Subject Area Empirical Social Research
Term from 2018 to 2022
Project identifier Deutsche Forschungsgemeinschaft (DFG) - Project number 410412406
 
At present, the European project is widely considered to be in a state of crisis. Citizens express increasing skepticism about the value of transnational collaboration and the European Union appears to struggle in responding to complex problems. At the same time, cross-national scientific collaboration in Europe seems to develop unimpeded. This is noteworthy, as the project of scientific integration so far has proceeded hand in hand with the political and economic integration project that is presently controversial. So far, there has been little research that systematically traces this link between scientific and socio-political integration.
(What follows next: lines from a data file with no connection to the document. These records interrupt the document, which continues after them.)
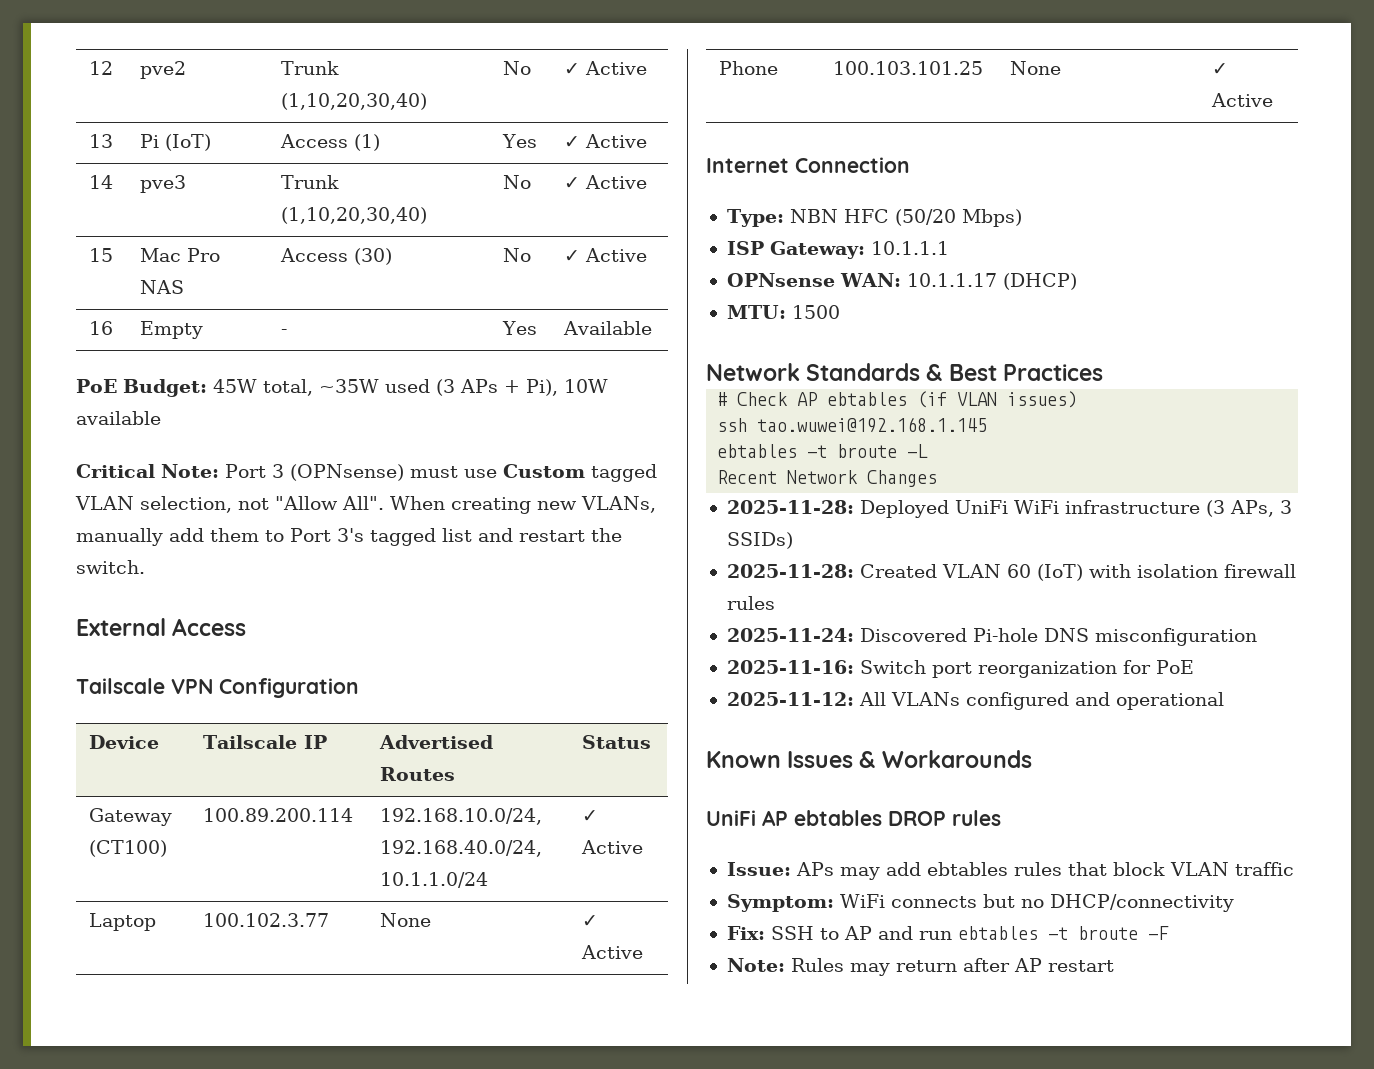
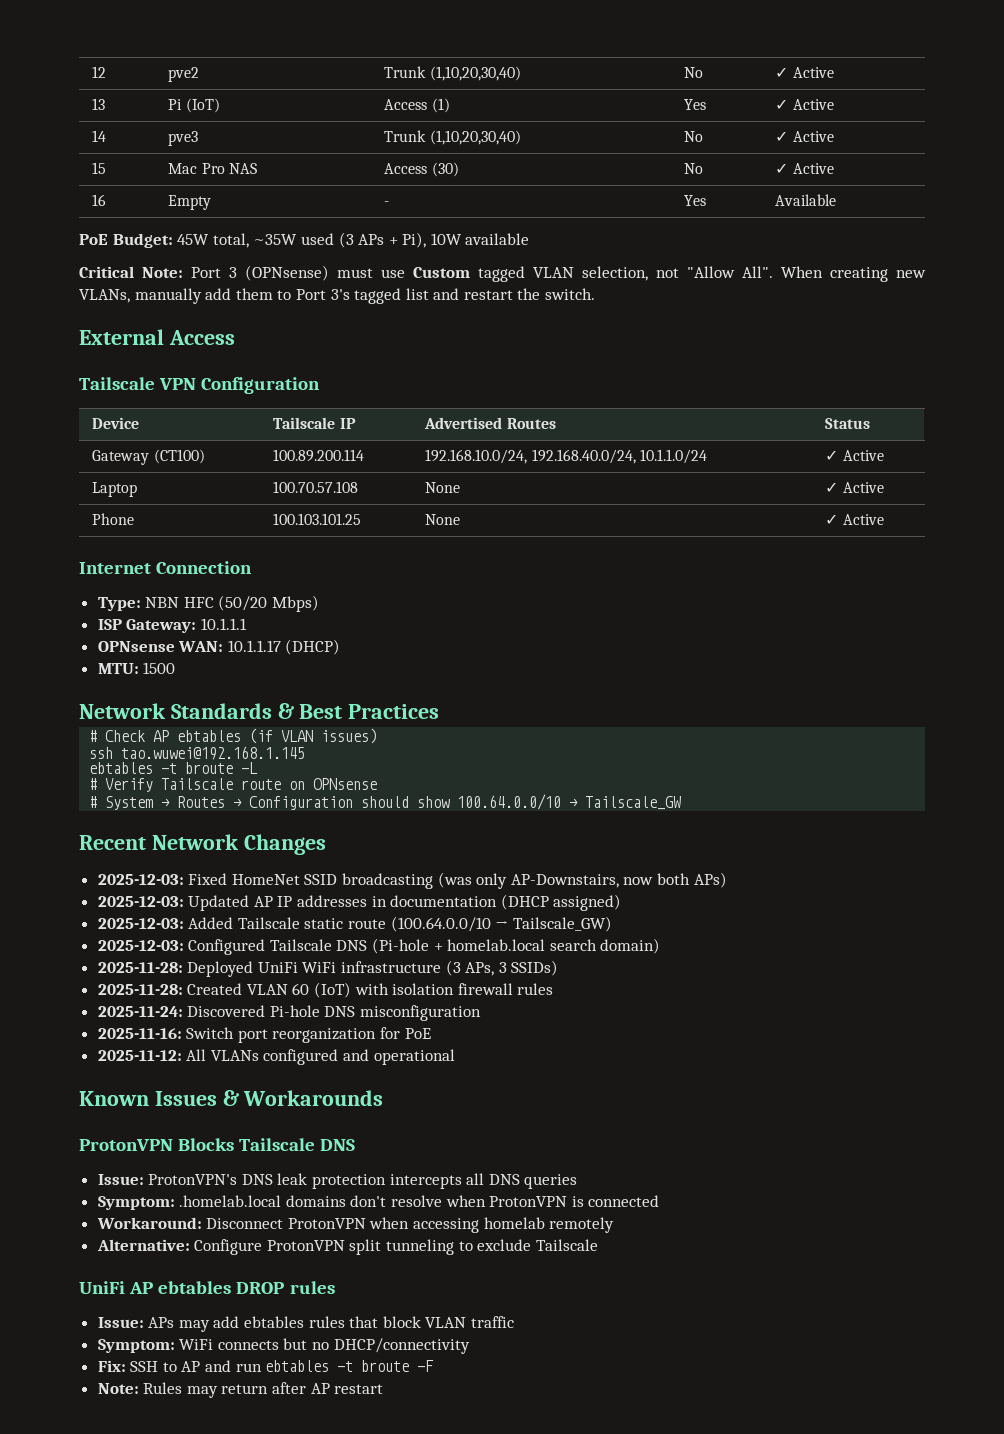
- Laptop | 100.102.3.77 | None | ✓ Active
+ Laptop | 100.70.57.108 | None | ✓ Active
+ # Verify Tailscale route on OPNsense
+ # System → Routes → Configuration should show 100.64.0.0/10 → Tailscale_GW
  Recent Network Changes
+ 2025-12-03: Fixed HomeNet SSID broadcasting (was only AP-Downstairs, now both APs)
+ 2025-12-03: Updated AP IP addresses in documentation (DHCP assigned)
+ 2025-12-03: Added Tailscale static route (100.64.0.0/10 → Tailscale_GW)
+ 2025-12-03: Configured Tailscale DNS (Pi-hole + homelab.local search domain)
+ ProtonVPN Blocks Tailscale DNS
+ Issue: ProtonVPN's DNS leak protection intercepts all DNS queries
+ Symptom: .homelab.local domains don't resolve when ProtonVPN is connected
+ Workaround: Disconnect ProtonVPN when accessing homelab remotely
+ Alternative: Configure ProtonVPN split tunneling to exclude Tailscale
We comparatively explore how European integration and European science have influenced each other by looking at four eminent Transnational European Research Infrastructures (TERIs): the Centre Européen pour la Recherche Nucléaire (1954), the European Space Agency (1975), Laserlab Europe (2001), and Biobanking and BioMolecular Research Infrastructure (BBMRI). We will explore how changing imaginations of Europe since World War II affected the foundation, the institutional forms and societal positioning of TERIs. Mobilizing theoretical approaches from Science and Technology Studies, we conceptualize TERIs as sociotechnical machineries of integration that promote broader processes of European integration through relating diverse scientific and socio-political elements to each other. We consider TERIs as shaped by shifting European political visions and practices of integration while simultaneously being relevant actors in the making and stabilizing of Europe. We empirically trace how TERIs by using a comparative multi-method approach to understand how TERIs are not only the result of a changing European society, but also promote specific ideas about Europe at large. By studying the dynamics of European scientific integration, the project potentially also holds lessons for making sense of the complex challenges European political integration confronts today.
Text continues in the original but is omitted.